____ The data
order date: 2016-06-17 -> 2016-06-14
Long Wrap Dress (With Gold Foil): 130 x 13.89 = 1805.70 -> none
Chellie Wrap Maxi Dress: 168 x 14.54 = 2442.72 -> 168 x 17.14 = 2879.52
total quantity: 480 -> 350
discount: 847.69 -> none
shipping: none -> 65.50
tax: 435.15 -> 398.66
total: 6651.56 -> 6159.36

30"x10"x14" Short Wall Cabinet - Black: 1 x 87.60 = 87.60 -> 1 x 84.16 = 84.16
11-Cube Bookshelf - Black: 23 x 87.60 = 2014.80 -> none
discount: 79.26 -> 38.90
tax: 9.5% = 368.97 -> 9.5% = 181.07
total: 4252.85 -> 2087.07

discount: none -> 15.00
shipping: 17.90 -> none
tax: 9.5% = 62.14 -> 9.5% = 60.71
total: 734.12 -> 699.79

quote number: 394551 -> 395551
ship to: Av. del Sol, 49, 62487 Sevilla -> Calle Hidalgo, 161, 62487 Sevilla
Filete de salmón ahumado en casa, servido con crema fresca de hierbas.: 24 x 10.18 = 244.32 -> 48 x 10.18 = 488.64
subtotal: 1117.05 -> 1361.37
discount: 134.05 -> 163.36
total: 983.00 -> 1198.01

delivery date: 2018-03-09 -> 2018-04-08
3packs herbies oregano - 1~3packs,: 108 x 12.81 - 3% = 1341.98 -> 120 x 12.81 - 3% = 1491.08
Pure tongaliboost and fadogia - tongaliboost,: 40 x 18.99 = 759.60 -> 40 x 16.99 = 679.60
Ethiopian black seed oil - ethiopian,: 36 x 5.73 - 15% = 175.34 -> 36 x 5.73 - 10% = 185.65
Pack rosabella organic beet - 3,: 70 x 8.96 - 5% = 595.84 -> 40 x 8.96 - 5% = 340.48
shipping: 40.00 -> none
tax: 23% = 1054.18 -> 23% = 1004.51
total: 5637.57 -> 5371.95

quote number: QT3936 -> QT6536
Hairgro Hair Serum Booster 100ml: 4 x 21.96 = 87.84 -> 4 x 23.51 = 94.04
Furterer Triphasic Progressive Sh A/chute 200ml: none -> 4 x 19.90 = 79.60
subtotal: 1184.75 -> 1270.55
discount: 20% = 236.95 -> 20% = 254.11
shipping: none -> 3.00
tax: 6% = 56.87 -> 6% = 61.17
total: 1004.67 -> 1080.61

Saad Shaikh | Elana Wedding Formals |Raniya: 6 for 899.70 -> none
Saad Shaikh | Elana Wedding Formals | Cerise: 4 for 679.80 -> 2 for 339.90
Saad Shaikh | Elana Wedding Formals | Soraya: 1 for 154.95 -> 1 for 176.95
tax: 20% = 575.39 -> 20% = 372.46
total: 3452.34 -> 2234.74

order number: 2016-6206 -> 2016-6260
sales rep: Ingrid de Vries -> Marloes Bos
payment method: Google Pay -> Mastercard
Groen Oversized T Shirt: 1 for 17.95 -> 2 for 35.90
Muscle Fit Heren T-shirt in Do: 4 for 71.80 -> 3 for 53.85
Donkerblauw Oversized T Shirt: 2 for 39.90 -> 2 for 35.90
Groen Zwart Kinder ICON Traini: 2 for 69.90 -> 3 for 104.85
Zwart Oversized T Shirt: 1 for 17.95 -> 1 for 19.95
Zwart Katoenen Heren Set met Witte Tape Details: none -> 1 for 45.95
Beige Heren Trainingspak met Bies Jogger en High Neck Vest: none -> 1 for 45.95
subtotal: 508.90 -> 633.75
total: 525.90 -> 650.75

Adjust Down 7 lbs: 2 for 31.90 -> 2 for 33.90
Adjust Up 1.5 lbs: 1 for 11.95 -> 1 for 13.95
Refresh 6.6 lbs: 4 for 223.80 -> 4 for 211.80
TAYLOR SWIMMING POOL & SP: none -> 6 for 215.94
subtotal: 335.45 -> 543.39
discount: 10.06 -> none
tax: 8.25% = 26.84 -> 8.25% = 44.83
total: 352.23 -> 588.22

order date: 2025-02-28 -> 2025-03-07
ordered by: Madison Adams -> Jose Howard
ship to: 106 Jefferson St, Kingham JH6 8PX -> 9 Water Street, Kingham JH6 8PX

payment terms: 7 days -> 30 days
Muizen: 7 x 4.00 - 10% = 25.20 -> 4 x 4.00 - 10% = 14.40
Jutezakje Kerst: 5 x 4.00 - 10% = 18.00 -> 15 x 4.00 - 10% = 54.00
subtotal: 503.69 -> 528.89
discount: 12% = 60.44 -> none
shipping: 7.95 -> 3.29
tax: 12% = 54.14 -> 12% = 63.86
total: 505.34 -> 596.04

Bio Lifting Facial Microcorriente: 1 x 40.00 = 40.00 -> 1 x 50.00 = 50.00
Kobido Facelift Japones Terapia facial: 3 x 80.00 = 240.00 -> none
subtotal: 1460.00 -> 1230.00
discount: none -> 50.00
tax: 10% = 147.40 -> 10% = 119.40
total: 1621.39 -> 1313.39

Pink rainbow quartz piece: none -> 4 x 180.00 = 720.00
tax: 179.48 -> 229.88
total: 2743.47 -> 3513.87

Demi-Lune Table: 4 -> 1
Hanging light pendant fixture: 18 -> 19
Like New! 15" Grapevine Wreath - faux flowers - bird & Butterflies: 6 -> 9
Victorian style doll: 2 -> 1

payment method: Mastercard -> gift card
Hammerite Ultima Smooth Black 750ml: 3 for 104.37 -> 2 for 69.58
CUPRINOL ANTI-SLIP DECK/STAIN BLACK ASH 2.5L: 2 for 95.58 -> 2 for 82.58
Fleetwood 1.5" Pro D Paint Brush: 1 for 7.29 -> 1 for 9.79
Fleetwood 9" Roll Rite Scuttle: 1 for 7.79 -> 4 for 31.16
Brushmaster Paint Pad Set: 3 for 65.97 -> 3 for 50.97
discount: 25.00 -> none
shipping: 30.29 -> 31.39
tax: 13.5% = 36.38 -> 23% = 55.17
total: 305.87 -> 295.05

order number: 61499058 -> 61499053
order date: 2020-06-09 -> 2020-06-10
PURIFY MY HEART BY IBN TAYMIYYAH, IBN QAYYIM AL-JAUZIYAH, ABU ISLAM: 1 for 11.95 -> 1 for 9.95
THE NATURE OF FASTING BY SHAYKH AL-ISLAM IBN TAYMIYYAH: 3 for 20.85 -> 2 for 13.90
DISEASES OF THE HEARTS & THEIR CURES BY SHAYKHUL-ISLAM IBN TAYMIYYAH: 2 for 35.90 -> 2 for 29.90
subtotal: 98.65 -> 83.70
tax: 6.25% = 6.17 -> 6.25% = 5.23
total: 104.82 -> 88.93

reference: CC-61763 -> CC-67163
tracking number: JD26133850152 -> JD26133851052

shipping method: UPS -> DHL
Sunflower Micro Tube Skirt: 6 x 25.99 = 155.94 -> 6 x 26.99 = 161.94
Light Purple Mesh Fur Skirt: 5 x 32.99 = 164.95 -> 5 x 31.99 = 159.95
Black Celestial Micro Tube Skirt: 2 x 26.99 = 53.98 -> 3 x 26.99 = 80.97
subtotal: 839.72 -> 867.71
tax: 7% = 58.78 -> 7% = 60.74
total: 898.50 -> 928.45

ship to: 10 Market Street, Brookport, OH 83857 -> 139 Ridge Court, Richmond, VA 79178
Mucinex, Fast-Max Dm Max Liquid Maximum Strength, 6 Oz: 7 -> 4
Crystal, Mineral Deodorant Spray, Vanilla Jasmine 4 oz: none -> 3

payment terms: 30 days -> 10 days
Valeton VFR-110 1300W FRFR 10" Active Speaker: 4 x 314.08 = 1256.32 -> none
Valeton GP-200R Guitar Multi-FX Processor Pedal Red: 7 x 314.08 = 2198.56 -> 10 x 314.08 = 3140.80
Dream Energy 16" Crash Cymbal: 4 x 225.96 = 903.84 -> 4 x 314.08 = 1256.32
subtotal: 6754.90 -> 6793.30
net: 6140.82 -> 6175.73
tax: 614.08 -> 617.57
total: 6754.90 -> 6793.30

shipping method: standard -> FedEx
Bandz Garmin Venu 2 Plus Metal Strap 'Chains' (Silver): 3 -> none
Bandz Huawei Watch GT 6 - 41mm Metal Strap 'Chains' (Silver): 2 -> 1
________
Wherever the string "Wedding" appears in the entries above, list that line.

#### Result of this exercise
Saad Shaikh | Elana Wedding Formals |Raniya: 6 for 899.70 -> none
Saad Shaikh | Elana Wedding Formals | Cerise: 4 for 679.80 -> 2 for 339.90
Saad Shaikh | Elana Wedding Formals | Soraya: 1 for 154.95 -> 1 for 176.95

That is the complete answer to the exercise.